▶ PROBLEM STATEMENT
Everything in the records must appear again exactly, except the images.
------------------------------------
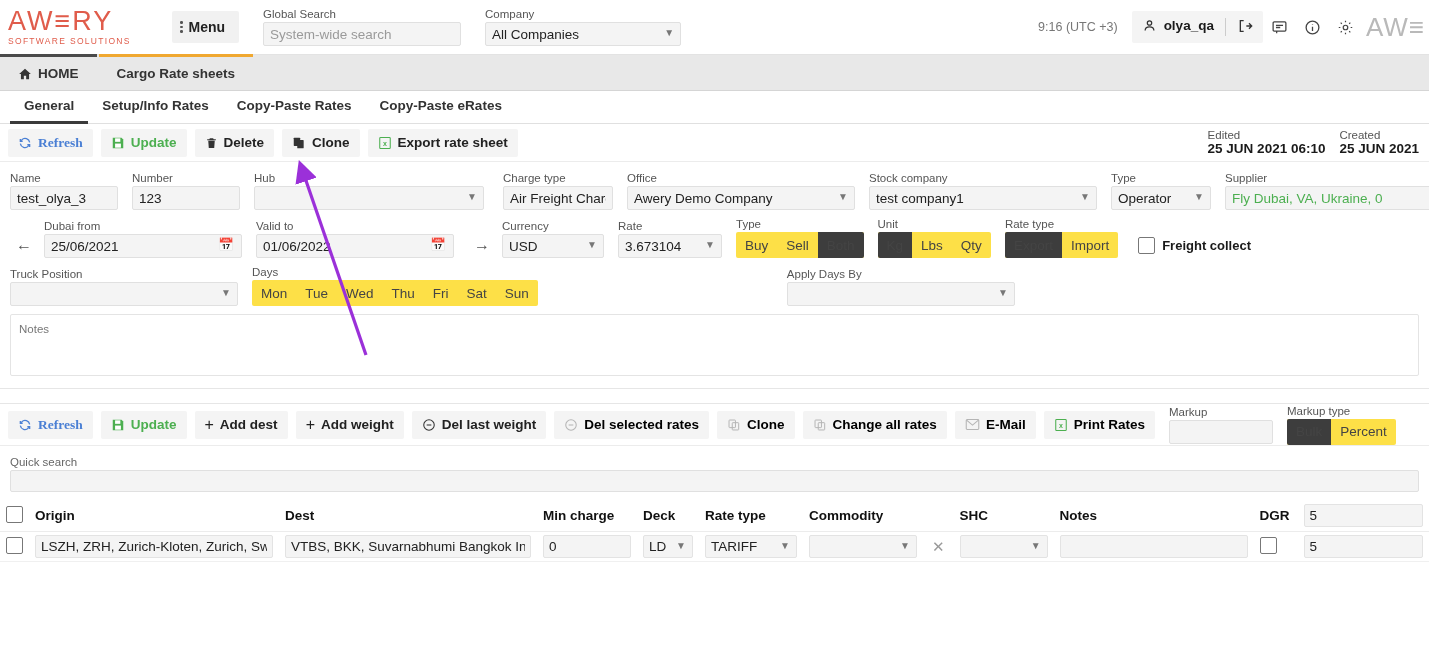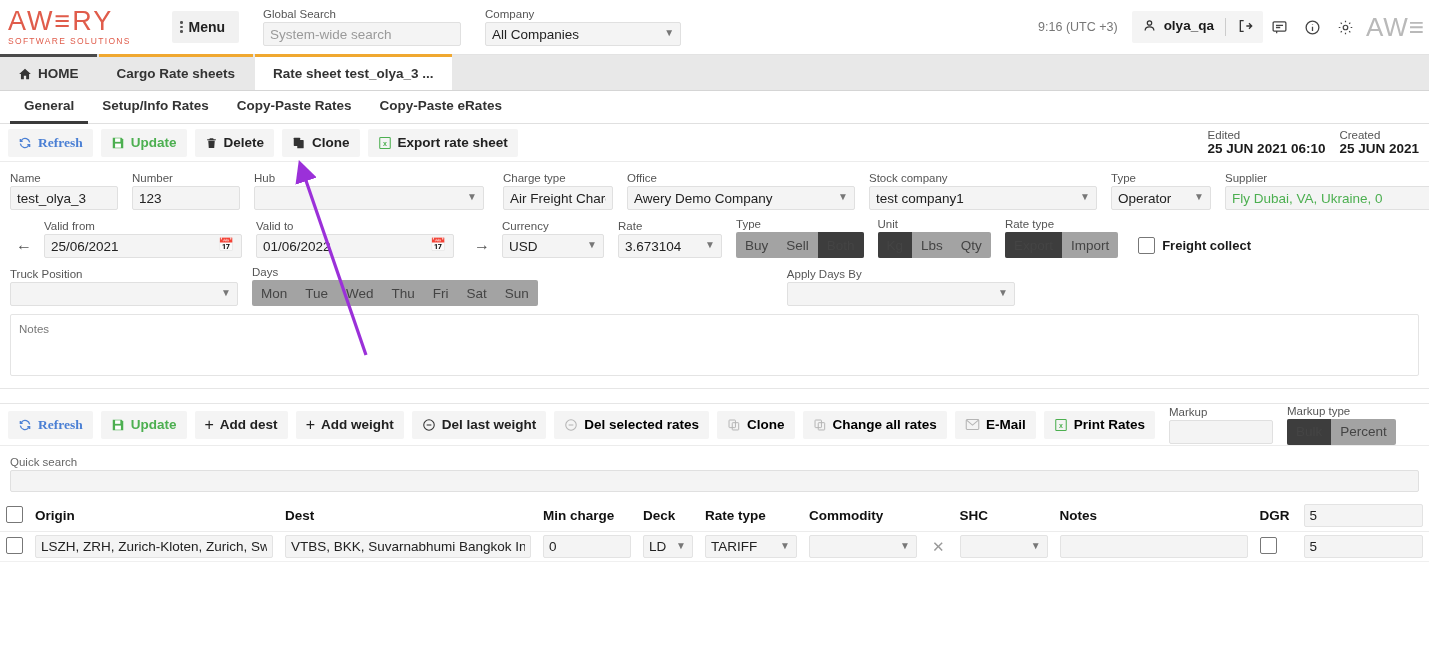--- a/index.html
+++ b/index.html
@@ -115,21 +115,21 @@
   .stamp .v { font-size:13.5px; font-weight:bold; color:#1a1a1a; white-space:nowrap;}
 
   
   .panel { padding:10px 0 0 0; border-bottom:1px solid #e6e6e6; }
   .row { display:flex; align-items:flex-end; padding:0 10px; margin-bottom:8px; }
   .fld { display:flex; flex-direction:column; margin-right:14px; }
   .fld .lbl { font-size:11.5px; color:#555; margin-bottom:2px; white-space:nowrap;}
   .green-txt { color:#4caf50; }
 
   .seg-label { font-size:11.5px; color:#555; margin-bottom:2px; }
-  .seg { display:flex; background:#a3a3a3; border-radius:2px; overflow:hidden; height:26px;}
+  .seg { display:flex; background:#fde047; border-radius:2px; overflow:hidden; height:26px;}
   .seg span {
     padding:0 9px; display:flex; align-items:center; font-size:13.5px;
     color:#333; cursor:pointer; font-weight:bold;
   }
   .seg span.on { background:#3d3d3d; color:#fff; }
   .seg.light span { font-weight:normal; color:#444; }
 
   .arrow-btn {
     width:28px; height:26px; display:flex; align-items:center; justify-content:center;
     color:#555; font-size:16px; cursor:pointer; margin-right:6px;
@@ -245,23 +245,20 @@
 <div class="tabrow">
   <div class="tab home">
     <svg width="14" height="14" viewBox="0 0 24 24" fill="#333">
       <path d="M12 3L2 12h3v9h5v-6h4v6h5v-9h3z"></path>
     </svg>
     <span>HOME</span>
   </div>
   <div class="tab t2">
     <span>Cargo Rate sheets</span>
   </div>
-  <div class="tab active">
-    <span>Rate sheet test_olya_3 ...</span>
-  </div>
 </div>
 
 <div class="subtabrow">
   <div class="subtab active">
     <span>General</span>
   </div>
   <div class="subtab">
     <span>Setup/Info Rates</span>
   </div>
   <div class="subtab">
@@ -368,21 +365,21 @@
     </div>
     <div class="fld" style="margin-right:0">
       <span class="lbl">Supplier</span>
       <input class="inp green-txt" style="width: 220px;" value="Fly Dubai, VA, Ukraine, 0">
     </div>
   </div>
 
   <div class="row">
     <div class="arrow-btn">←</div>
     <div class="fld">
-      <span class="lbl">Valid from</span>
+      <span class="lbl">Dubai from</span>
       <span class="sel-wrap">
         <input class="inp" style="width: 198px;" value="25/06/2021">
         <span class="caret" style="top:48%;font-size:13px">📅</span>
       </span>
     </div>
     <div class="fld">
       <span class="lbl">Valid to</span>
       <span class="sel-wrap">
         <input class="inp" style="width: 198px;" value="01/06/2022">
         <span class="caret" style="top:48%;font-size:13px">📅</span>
------------------------------------
▶ WRITTEN RESPONSE
--- a/index.html
+++ b/index.html
@@ -115,21 +115,21 @@
   .stamp .v { font-size:13.5px; font-weight:bold; color:#1a1a1a; white-space:nowrap;}
 
   
   .panel { padding:10px 0 0 0; border-bottom:1px solid #e6e6e6; }
   .row { display:flex; align-items:flex-end; padding:0 10px; margin-bottom:8px; }
   .fld { display:flex; flex-direction:column; margin-right:14px; }
   .fld .lbl { font-size:11.5px; color:#555; margin-bottom:2px; white-space:nowrap;}
   .green-txt { color:#4caf50; }
 
   .seg-label { font-size:11.5px; color:#555; margin-bottom:2px; }
-  .seg { display:flex; background:#a3a3a3; border-radius:2px; overflow:hidden; height:26px;}
+  .seg { display:flex; background:#fde047; border-radius:2px; overflow:hidden; height:26px;}
   .seg span {
     padding:0 9px; display:flex; align-items:center; font-size:13.5px;
     color:#333; cursor:pointer; font-weight:bold;
   }
   .seg span.on { background:#3d3d3d; color:#fff; }
   .seg.light span { font-weight:normal; color:#444; }
 
   .arrow-btn {
     width:28px; height:26px; display:flex; align-items:center; justify-content:center;
     color:#555; font-size:16px; cursor:pointer; margin-right:6px;
@@ -245,23 +245,20 @@
 <div class="tabrow">
   <div class="tab home">
     <svg width="14" height="14" viewBox="0 0 24 24" fill="#333">
       <path d="M12 3L2 12h3v9h5v-6h4v6h5v-9h3z"></path>
     </svg>
     <span>HOME</span>
   </div>
   <div class="tab t2">
     <span>Cargo Rate sheets</span>
   </div>
-  <div class="tab active">
-    <span>Rate sheet test_olya_3 ...</span>
-  </div>
 </div>
 
 <div class="subtabrow">
   <div class="subtab active">
     <span>General</span>
   </div>
   <div class="subtab">
     <span>Setup/Info Rates</span>
   </div>
   <div class="subtab">
@@ -368,21 +365,21 @@
     </div>
     <div class="fld" style="margin-right:0">
       <span class="lbl">Supplier</span>
       <input class="inp green-txt" style="width: 220px;" value="Fly Dubai, VA, Ukraine, 0">
     </div>
   </div>
 
   <div class="row">
     <div class="arrow-btn">←</div>
     <div class="fld">
-      <span class="lbl">Valid from</span>
+      <span class="lbl">Dubai from</span>
       <span class="sel-wrap">
         <input class="inp" style="width: 198px;" value="25/06/2021">
         <span class="caret" style="top:48%;font-size:13px">📅</span>
       </span>
     </div>
     <div class="fld">
       <span class="lbl">Valid to</span>
       <span class="sel-wrap">
         <input class="inp" style="width: 198px;" value="01/06/2022">
         <span class="caret" style="top:48%;font-size:13px">📅</span>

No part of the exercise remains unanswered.